Run time visualization

We first visualize the matrix-vector product times for all operators, and then the precompute sub-phase breakdown for KFAC-like operators.

def _plot_eager_compiled_bars(ax, bench, linop_strs, key):
    """Plot eager/compiled horizontal bars, drawing the longer bar first.

    Args:
        ax: The matplotlib axes.
        bench: The benchmark instance.
        linop_strs: The linear operators.
        key: Measurement key (e.g. ``"matvec"`` or ``"peakmem"``).
    """
    eager_labeled = compiled_labeled = False
    for idx, name in enumerate(linop_strs):
        data = bench.load_operator(name)
        eager_val = data["eager"][key]
        compiled_val = data.get("compiled", {}).get(key)

        # Build (label, value, color) tuples; sort descending so the longer
        # bar is drawn first and the shorter one stays visible on top.
        bars = [("eager", eager_val, "tab:blue")]
        if compiled_val is not None:
            bars.append(("compiled", compiled_val, "tab:cyan"))
        bars.sort(key=lambda t: t[1], reverse=True)

        labeled = {"eager": eager_labeled, "compiled": compiled_labeled}
        for label_key, val, color in bars:
            ax.barh(
                idx,
                val,
                color=color,
                label=label_key if not labeled[label_key] else None,
            )
            labeled[label_key] = True
        eager_labeled, compiled_labeled = labeled["eager"], labeled["compiled"]


def visualize_matvec_benchmark(
    bench: Benchmark, linop_strs: list[str]
) -> tuple[plt.Figure, plt.Axes]:
    """Visualize matvec times for all operators.

    Shows eager times for all operators.
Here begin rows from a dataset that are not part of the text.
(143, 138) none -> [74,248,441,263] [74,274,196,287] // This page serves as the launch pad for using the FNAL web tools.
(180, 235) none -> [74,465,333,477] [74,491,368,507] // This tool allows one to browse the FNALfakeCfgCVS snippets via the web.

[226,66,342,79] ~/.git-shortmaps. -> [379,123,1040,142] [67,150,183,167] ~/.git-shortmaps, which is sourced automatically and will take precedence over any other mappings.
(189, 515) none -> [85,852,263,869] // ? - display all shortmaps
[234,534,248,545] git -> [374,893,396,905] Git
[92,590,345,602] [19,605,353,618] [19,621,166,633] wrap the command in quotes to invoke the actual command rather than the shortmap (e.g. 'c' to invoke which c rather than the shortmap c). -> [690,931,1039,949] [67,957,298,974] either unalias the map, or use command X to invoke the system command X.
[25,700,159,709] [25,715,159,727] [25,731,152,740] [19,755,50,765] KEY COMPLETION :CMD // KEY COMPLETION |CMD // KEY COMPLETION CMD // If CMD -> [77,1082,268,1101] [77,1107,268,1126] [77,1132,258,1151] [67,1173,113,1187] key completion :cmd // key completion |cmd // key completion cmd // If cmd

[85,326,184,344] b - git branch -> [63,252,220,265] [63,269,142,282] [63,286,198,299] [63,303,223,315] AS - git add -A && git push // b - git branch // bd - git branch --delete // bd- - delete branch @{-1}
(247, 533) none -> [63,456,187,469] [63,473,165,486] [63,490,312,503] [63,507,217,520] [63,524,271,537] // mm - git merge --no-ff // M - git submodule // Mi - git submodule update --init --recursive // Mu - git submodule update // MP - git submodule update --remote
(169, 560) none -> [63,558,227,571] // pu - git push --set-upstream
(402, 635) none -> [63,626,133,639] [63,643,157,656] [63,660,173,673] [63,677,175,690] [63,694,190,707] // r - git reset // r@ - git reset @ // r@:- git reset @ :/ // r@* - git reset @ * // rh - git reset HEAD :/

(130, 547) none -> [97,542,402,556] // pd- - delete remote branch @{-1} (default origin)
For compilable operators, also shows
    compiled times as an overlay.

    Args:
        bench: The benchmark instance (for loading results).
        linop_strs: The linear operators.

    Returns:
        The figure and axes.
    """
    reference = bench.load_reference()
    fig, ax = plt.subplots()

    _plot_eager_compiled_bars(ax, bench, linop_strs, "matvec")

    ax.set_yticks(list(range(len(linop_strs))))
    # Strip backend suffix — matvec is backend-independent
    ax.set_yticklabels([display_name(n).replace(" (hooks)", "") for n in linop_strs])
    ax.set_xlabel("Time [s]")

    add_gradient_reference(ax, reference["eager"]["time"])
    if "compiled" in reference:
        ax.axvline(
            reference["compiled"]["time"],
            color="gray",
            linestyle=":",
            label="gradient (compiled)",
        )

    ax.legend(fontsize="small")
    return fig, ax


def visualize_precompute_benchmark(
    bench: Benchmark, linop_strs: list[str]
) -> tuple[plt.Figure, plt.Axes]:
    """Visualize precompute sub-phase breakdown for KFAC/EKFAC operators.

    Args:
        bench: The benchmark instance (for loading results).
        linop_strs: The KFAC/EKFAC linear operators to plot.

    Returns:
        The figure and axes.
    """
    kfac = [linop for linop in linop_strs if linop in _KFAC_LIKE]
    fig, ax = plt.subplots()

    precompute_colors = {
        "kfac_factors": "tab:green",
        "eigenvalue_correction": "tab:red",
        "eigh": "tab:orange",
        "cholesky_inverse": "tab:purple",
        "tracing": "tab:brown",
    }
    precompute_labels = {
        "kfac_factors": "Kronecker factors",
        "eigenvalue_correction": "Eigen-correction",
        "eigh": "Eigen-decomposition",
        "cholesky_inverse": "Cholesky inverse",
        "tracing": "FX tracing",
    }
    labels_shown = set()

    bar_height = 0.3
    bar_offset = 0.15
    categories = [("eager", bar_offset, False), ("compiled", -bar_offset, True)]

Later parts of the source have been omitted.